Tartine workers kicked-off their union campaign on February 6 when employees at each of the company’s four Bay Area locations asked management to recognize their new union.

Goals include better pay, benefits, a voice in decisions and a written contract.

A healthy majority of the more than 230 Tartine workers have already signed union cards, but instead of recognizing their new union, management responded with a union-busting campaign. It began quietly with voluntary, informal chats led by the couple who founded the bakery, but quickly shifted to nastier “captive audience” sessions with a team of four professional union-busting consultants.

Lots of community support: Tartine workers have a large and loyal customer support base that is supporting their effort to join the ILWU.


Workers say their employer no longer feels like the small, street corner bakery in San Francisco’s Mission District that’s now transformed into an international corporation with outside investors.

Veteran employee John Lapp from Tartine’s Manufactory, says union support has grown steadily – and is needed now to ensure workers have a real voice. “Having a union contract with all the important things in writing is the only way for us to have accountability and rights on the job,” he says.

He and other Tartine workers got an inspirational boost last year when workers at the nearby Anchor Brewery organized and joined the ILWU.

Anchor workers also endured an anti-union campaign, but the brewery management took a more cooperative approach when it was clear workers were united and well-organized. That unity helped win an impressive contract with significant wage and benefit improvements.

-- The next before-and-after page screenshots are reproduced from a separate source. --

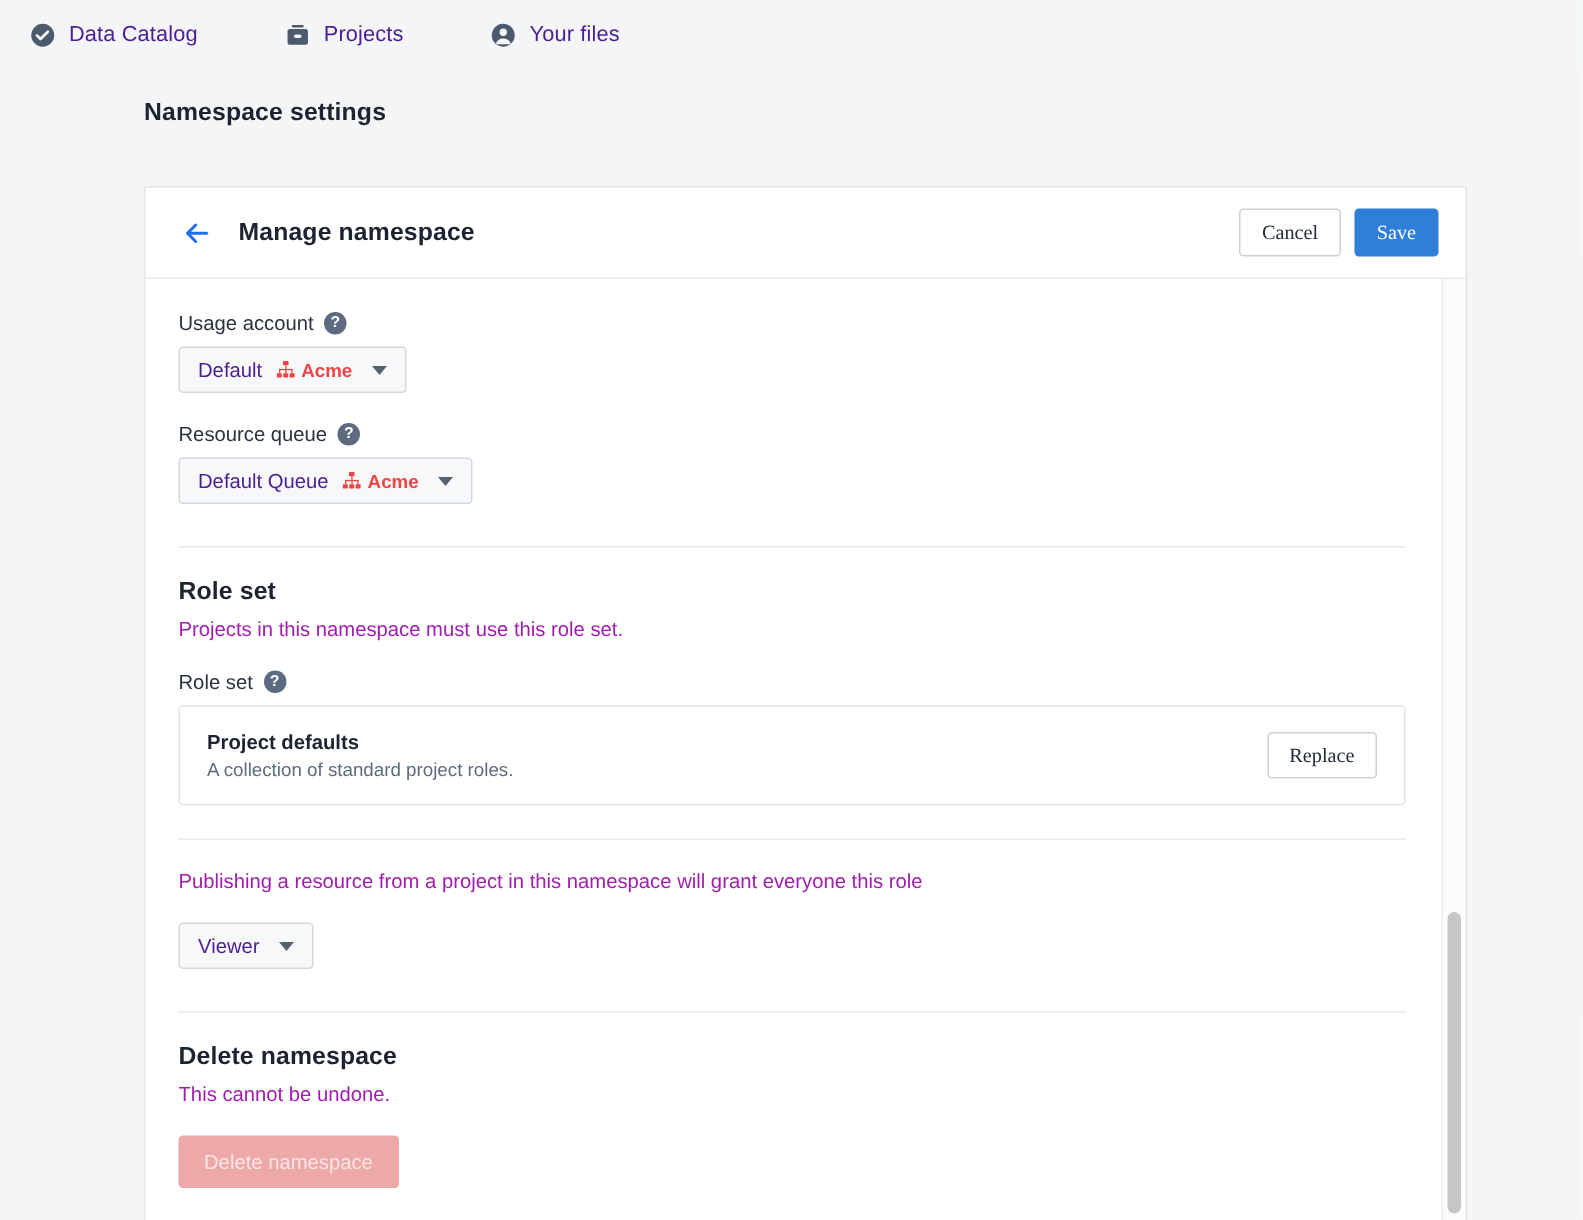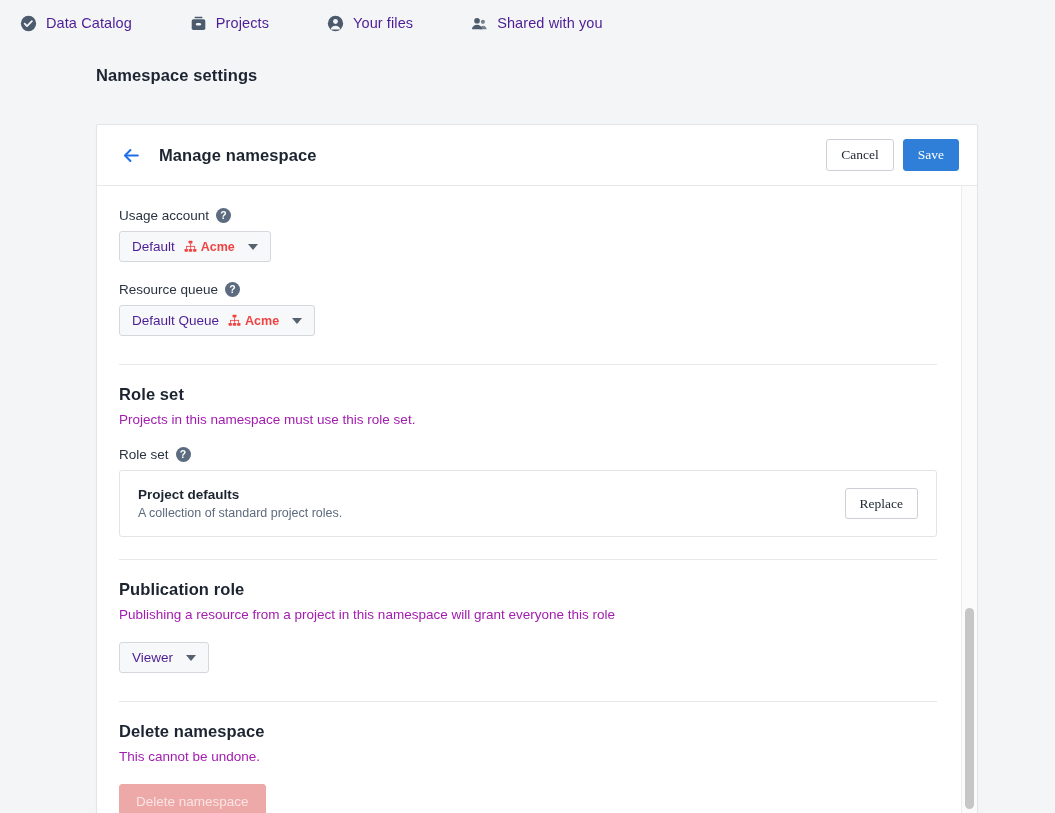--- a/index.html
+++ b/index.html
@@ -289,17 +289,6 @@
     <span class="nav-label">Your files</span>
   </div>
 
-  <div class="nav-item">
-    <span class="nav-icon">
-      <svg width="18" height="17" viewBox="0 0 18 16" fill="currentColor">
-        <circle cx="6.4" cy="5.1" r="3"></circle>
-        <path d="M0.9 14c.5-3 2.7-4.7 5.5-4.7S11.4 11 11.9 14z"></path>
-        <circle cx="12.6" cy="6.2" r="2.2" opacity=".75"></circle>
-        <path d="M9.4 14c.4-2.3 1.9-3.6 3.6-3.6S16.2 11.7 16.6 14z" opacity=".75"></path>
-      </svg>
-    </span>
-    <span class="nav-label">Shared with you</span>
-  </div>
 
 </div>
 

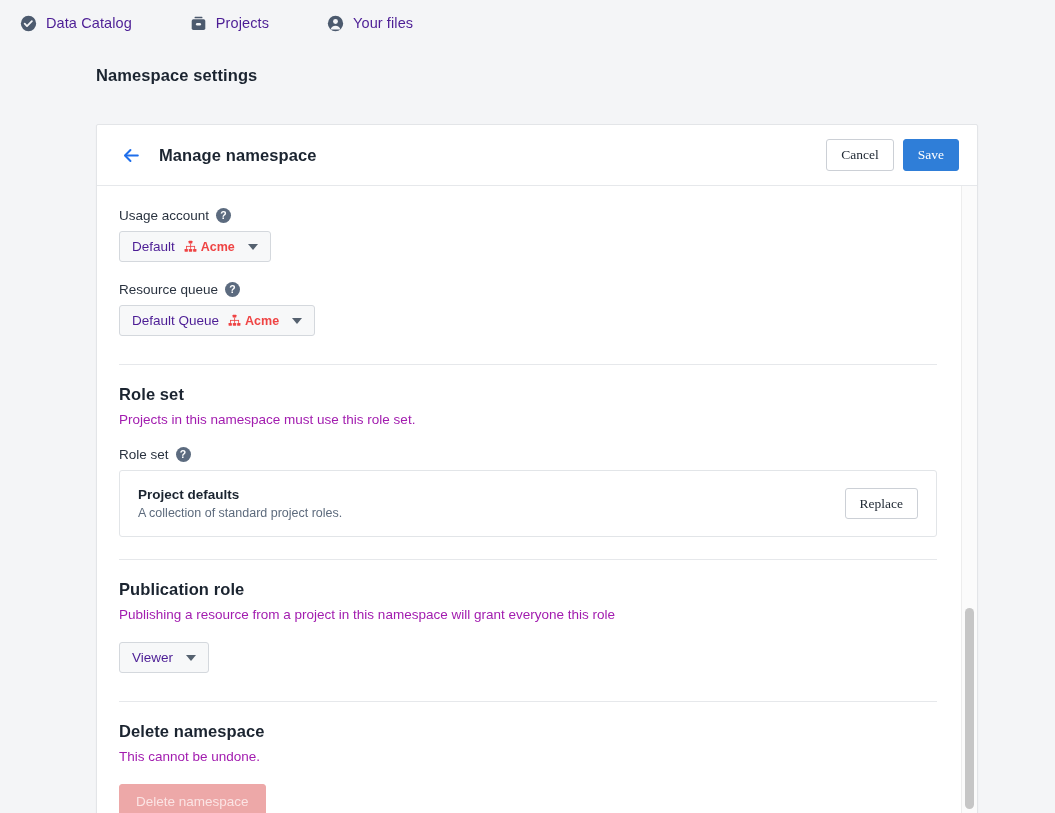--- a/index.html
+++ b/index.html
@@ -389,7 +389,6 @@
       <div class="divider"></div>
 
       
-      <div class="section-title">Publication role</div>
       <div class="section-desc">Publishing a resource from a project in this namespace will grant everyone this role</div>
 
       <div class="select-box">

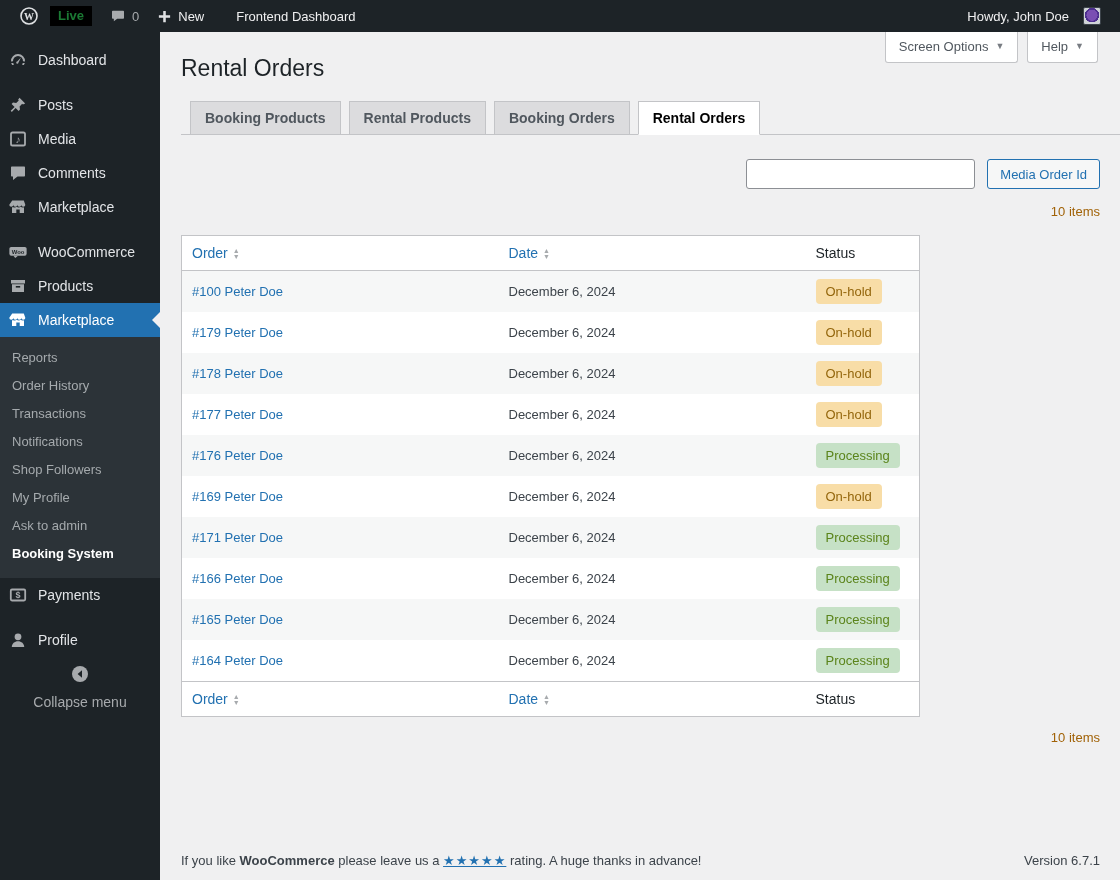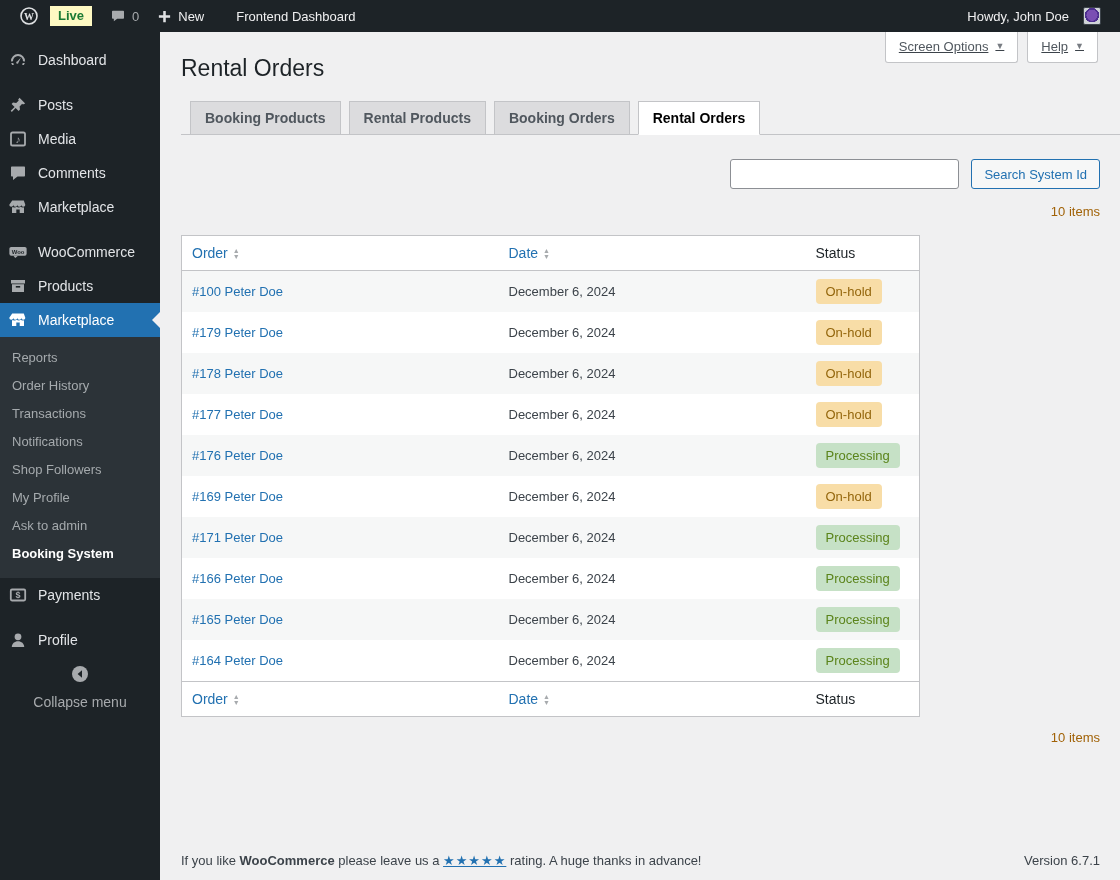--- a/index.html
+++ b/index.html
@@ -15,7 +15,7 @@
   .adminbar .right { padding-right:10px; }
   .ab-item { display:flex; align-items:center; gap:6px; padding:0 9px; height:100%; cursor:pointer; }
   .ab-item svg { display:block; }
-  .live-badge { background:#fef9c3; color:#1b7a34; font-weight:bold; border-radius:0; padding:2px 8px; font-size:13px; line-height:16px; }
+  .live-badge { background:#000000; color:#1b7a34; font-weight:bold; border-radius:0; padding:2px 8px; font-size:13px; line-height:16px; }
   .comment-count { color:#a7aaad; }
   .howdy { padding-right:8px;margin-left:40px; }
   .avatar { width:18px; height:18px; border-radius:2px; background:#cfd3d7;

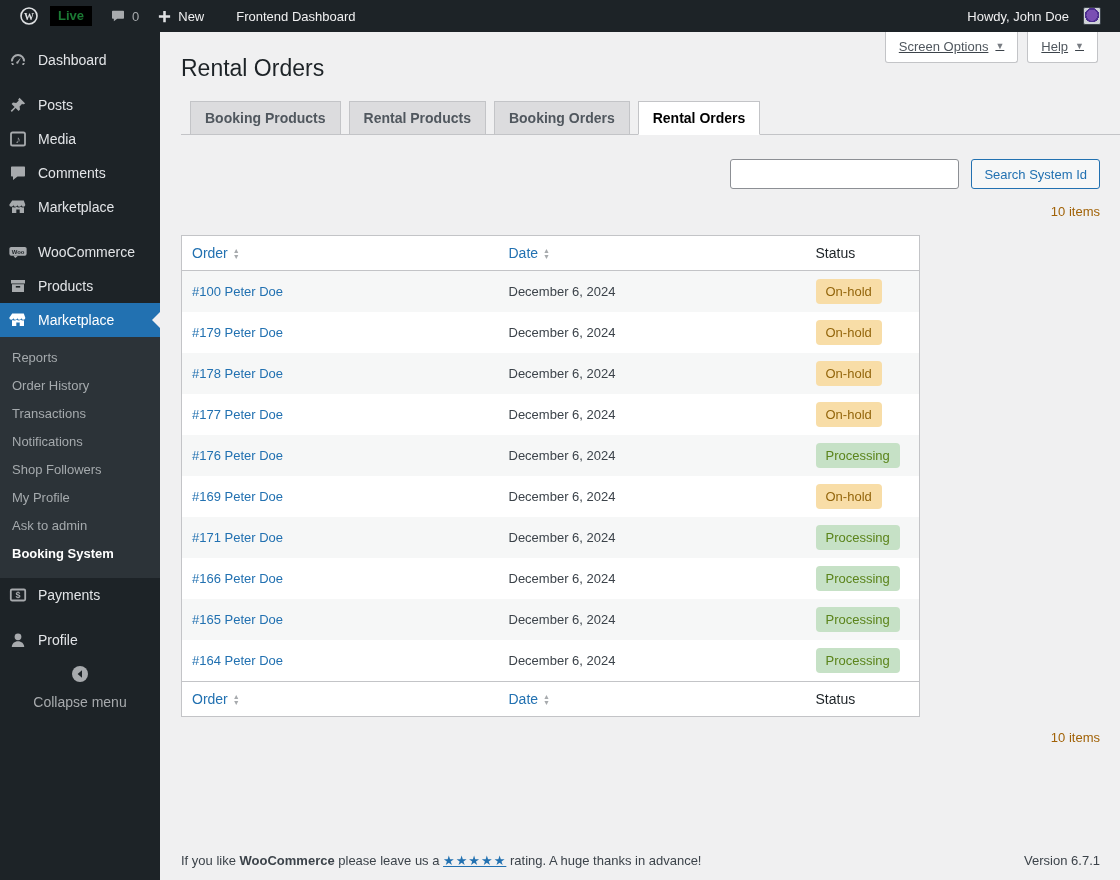--- a/index.html
+++ b/index.html
@@ -42,7 +42,7 @@
   
   .content { flex:1 1 auto; background:#f0f0f1; position:relative; padding:0 20px 0 21px; }
 
-  .screen-meta { position:absolute; top:0; right:22px; display:flex; gap:9px;text-decoration:underline; }
+  .screen-meta { position:absolute; top:0; right:22px; display:flex; gap:9px; }
   .meta-btn { background:#fff; border:1px solid #c3c4c7; border-top:none; border-radius:0 0 3px 3px;
               color:#50575e; font-size:13px; padding:7px 13px 8px; display:flex; align-items:center; gap:7px; cursor:pointer;
               font-family:inherit; }

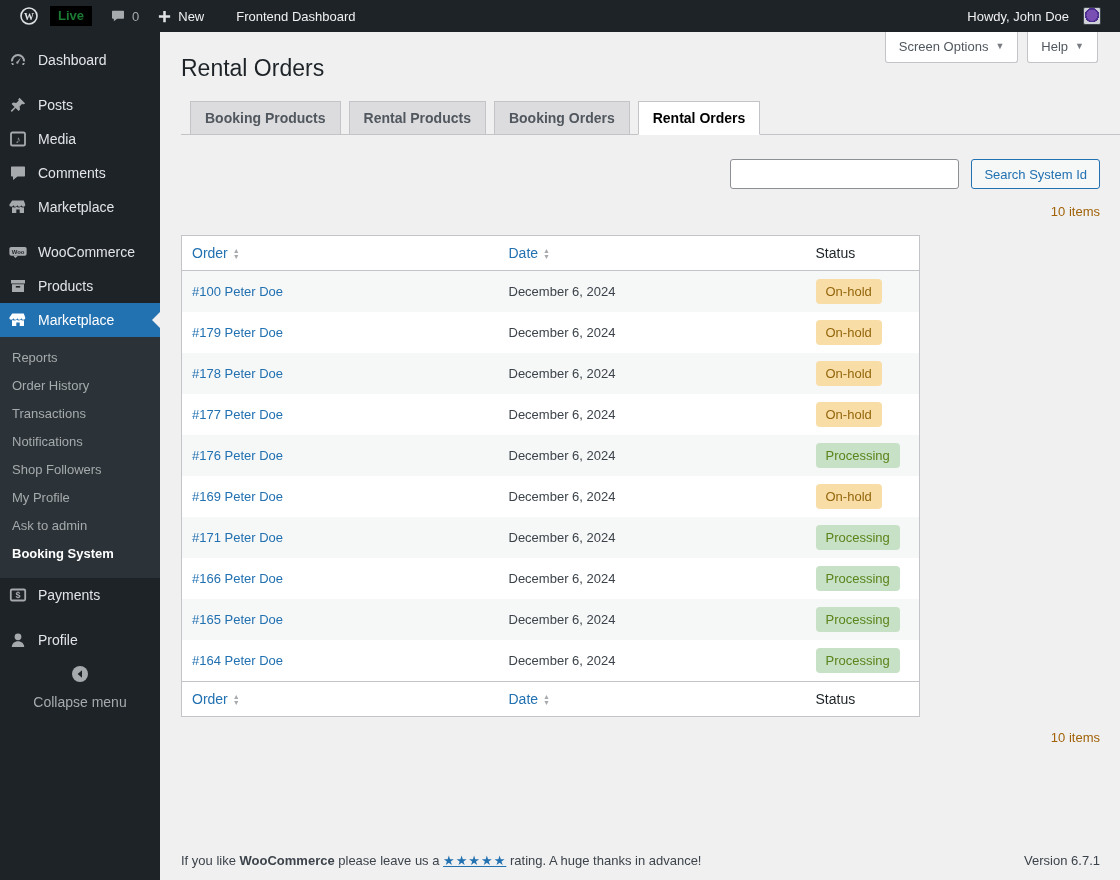--- a/index.html
+++ b/index.html
@@ -273,7 +273,7 @@
 
       <div class="search-row">
         <input class="search-input" type="text" value="" style="">
-        <button class="search-btn">Search System Id</button>
+        <button class="search-btn">Media Order Id</button>
       </div>
 
       <div class="item-count top">10 items</div>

Tartine workers have filed for a union election that will be supervised by the National Labor Relations Board. Workers in San Francisco will vote on Thursday, March 12; Berkeley workers vote Friday, March 13.

Employee Pat Thomas who works at the original Tartine Bakery in San Francisco says, “people say San Francisco is a union town and that’s proving to be true. Many of my personal friends in the San Francisco music community have told me how proud they are of what we’re doing. I think people are taking a lot of inspiration from our effort.”

One group of Tartine workers at San Francisco’s International Airport terminal are already covered by a Hotel & Restaurant Workers Union contract, one that covers most food service workers at the airport.

The effort by workers at three other San Francisco locations and one bakery in Berkeley has received strong community support, including concern from local political leaders who have criticized Tartine’s union-busting campaign.

Employee Mason Lopez, who works at the Tartine Bakery in Berkeley, says support from customers has been impressive. “Customers see our buttons and tell us they’re supporting our union. There’s a lot of support out there to back us up, and not much sympathy for companies that try to bust unions,” they said. Future issues of The Dispatcher will cover this ongoing story.